AIM OF THE TASK -
The full listing, copied exactly and free of pictures, is the expected reply.

********************

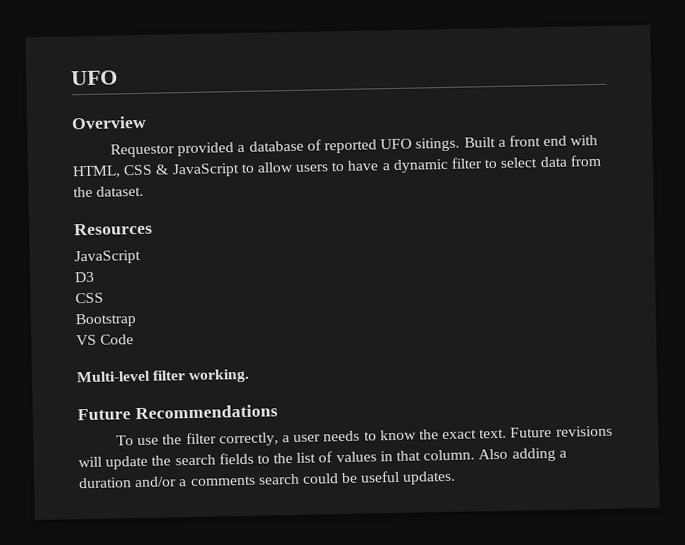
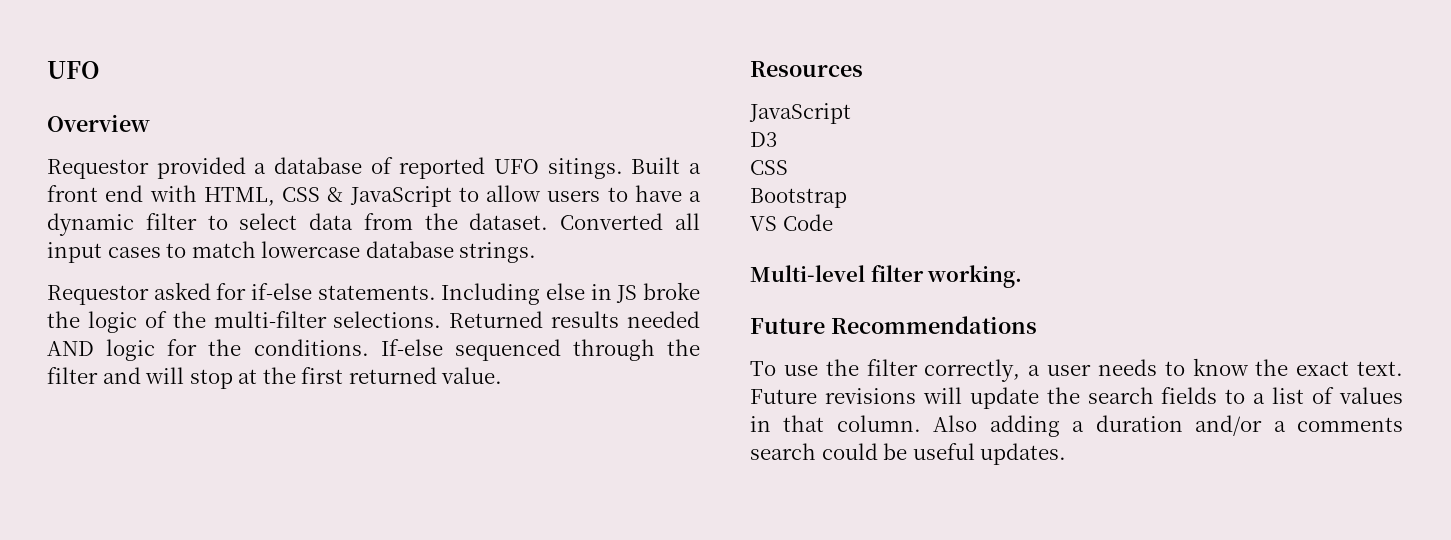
(145, 191) none -> [560,213,700,230] [47,241,537,263] [47,282,700,305] [47,311,700,333] [47,339,700,361] [47,367,503,389] Converted all input cases to match lowercase database strings. // Requestor asked for if-else statements. Including else in JS broke the logic of the multi-filter selections. Returned results needed AND logic for the conditions. If-else sequenced through the filter and will stop at the first returned value.
[273,452,294,464] the -> [1253,393,1266,404] a

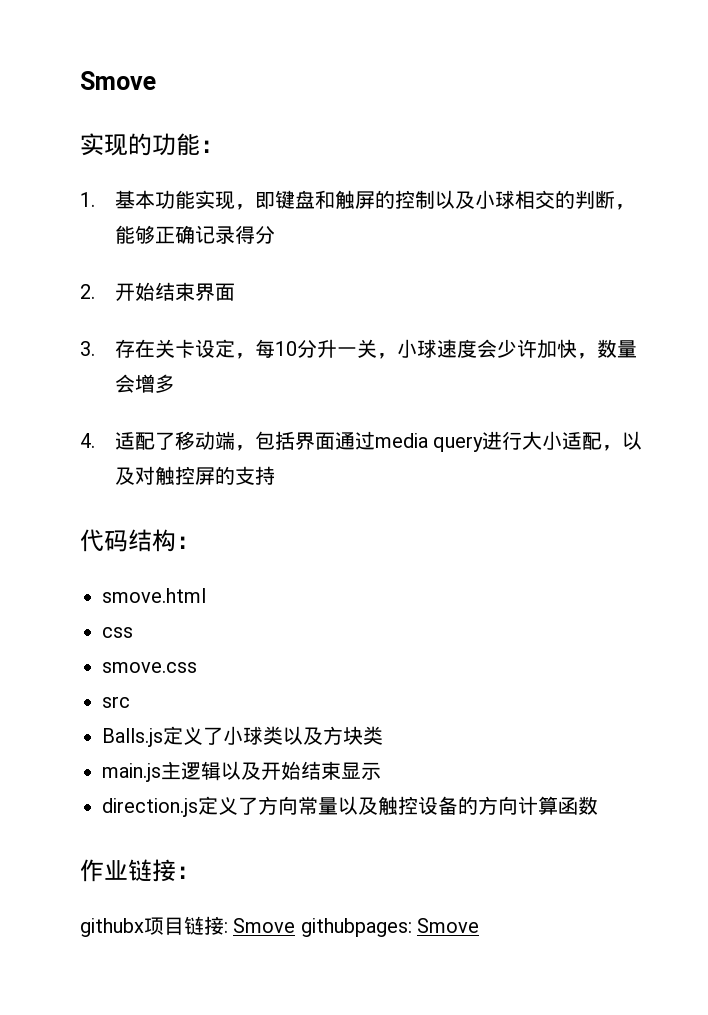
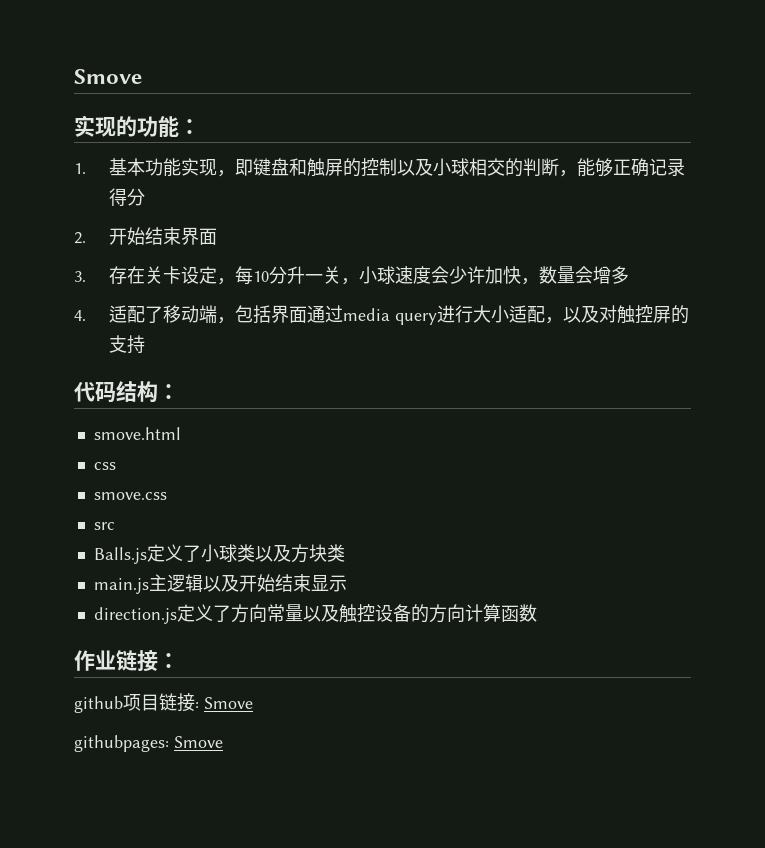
[80,918,144,937] githubx -> [74,696,123,713] github
(296, 925) none -> (253, 703) //

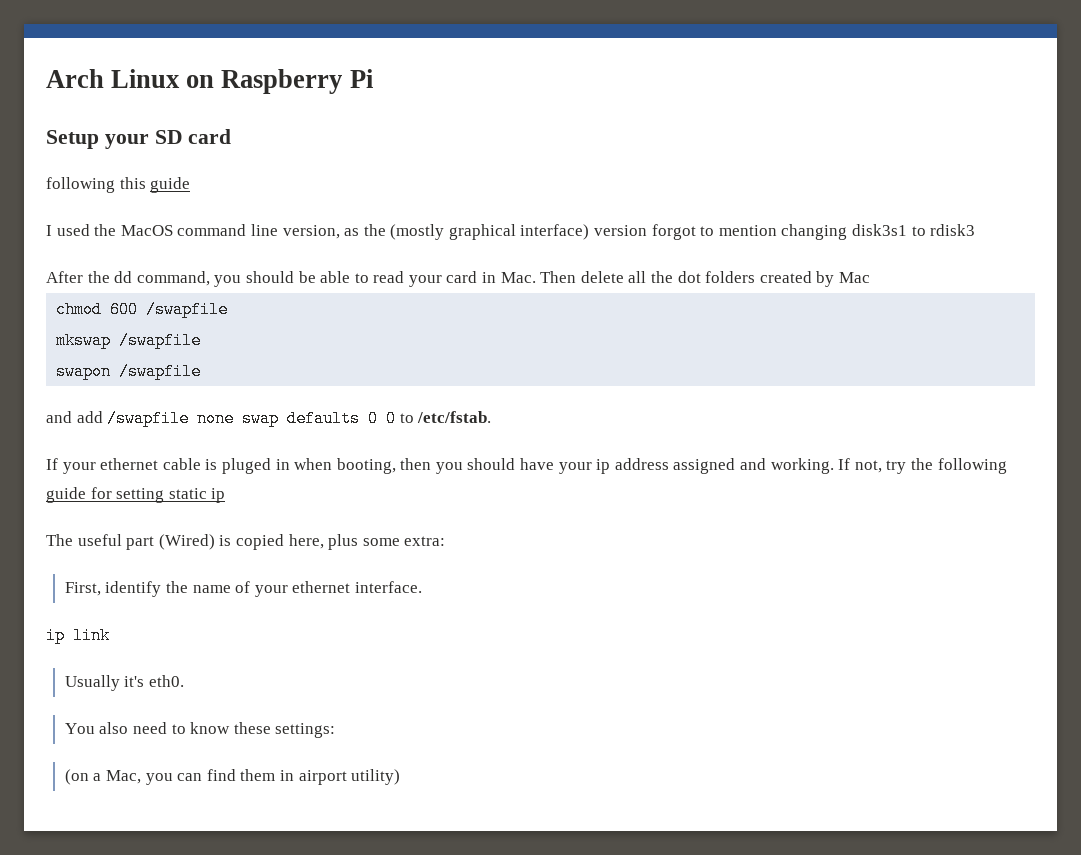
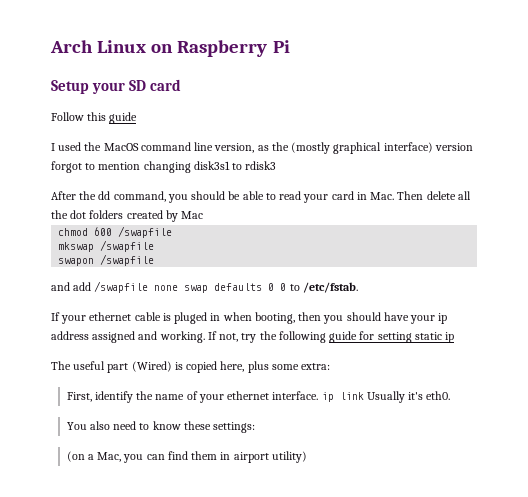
[46,177,115,193] following -> [51,112,84,121] Follow
(422, 587) // -> (319, 395) none
(110, 635) // -> (364, 396) none

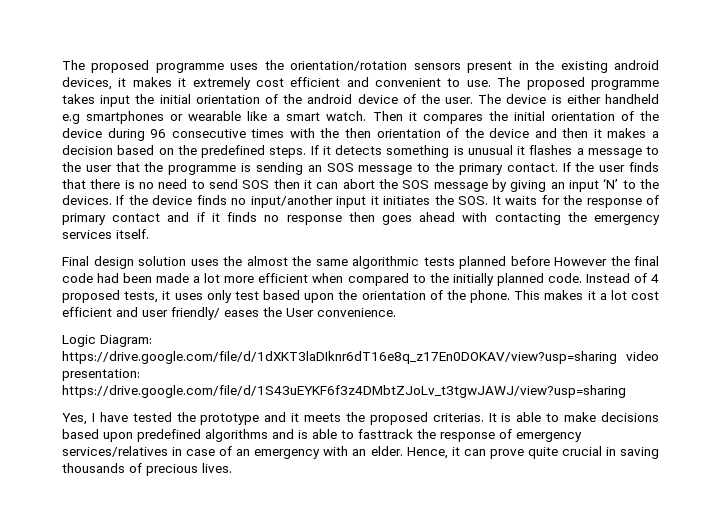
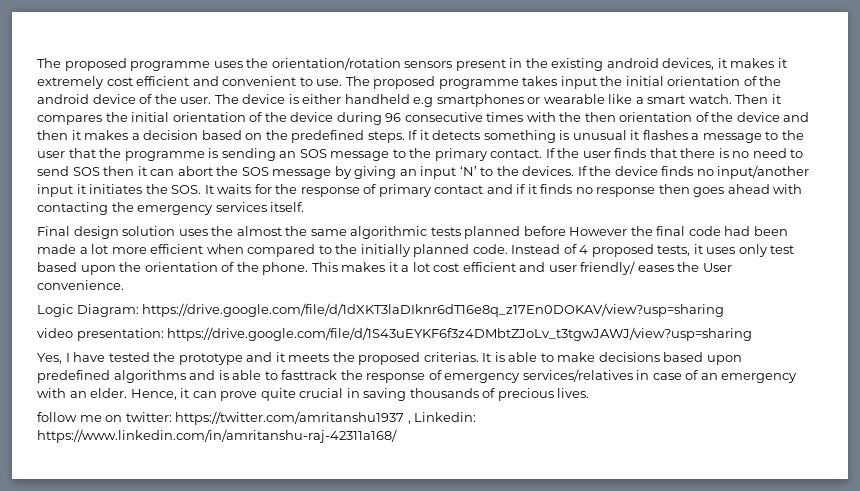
(617, 357) none -> (725, 310) //
(232, 468) none -> [37,411,477,425] [37,429,397,443] // follow me on twitter: https://twitter.com/amritanshu1937 , Linkedin: https://www.linkedin.com/in/amritanshu-raj-42311a168/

********************

RESULT OF THE EXERCISE -
(145, 191) none -> [560,213,700,230] [47,241,537,263] [47,282,700,305] [47,311,700,333] [47,339,700,361] [47,367,503,389] Converted all input cases to match lowercase database strings. // Requestor asked for if-else statements. Including else in JS broke the logic of the multi-filter selections. Returned results needed AND logic for the conditions. If-else sequenced through the filter and will stop at the first returned value.
[273,452,294,464] the -> [1253,393,1266,404] a

[80,918,144,937] githubx -> [74,696,123,713] github
(296, 925) none -> (253, 703) //

[46,177,115,193] following -> [51,112,84,121] Follow
(422, 587) // -> (319, 395) none
(110, 635) // -> (364, 396) none

(617, 357) none -> (725, 310) //
(232, 468) none -> [37,411,477,425] [37,429,397,443] // follow me on twitter: https://twitter.com/amritanshu1937 , Linkedin: https://www.linkedin.com/in/amritanshu-raj-42311a168/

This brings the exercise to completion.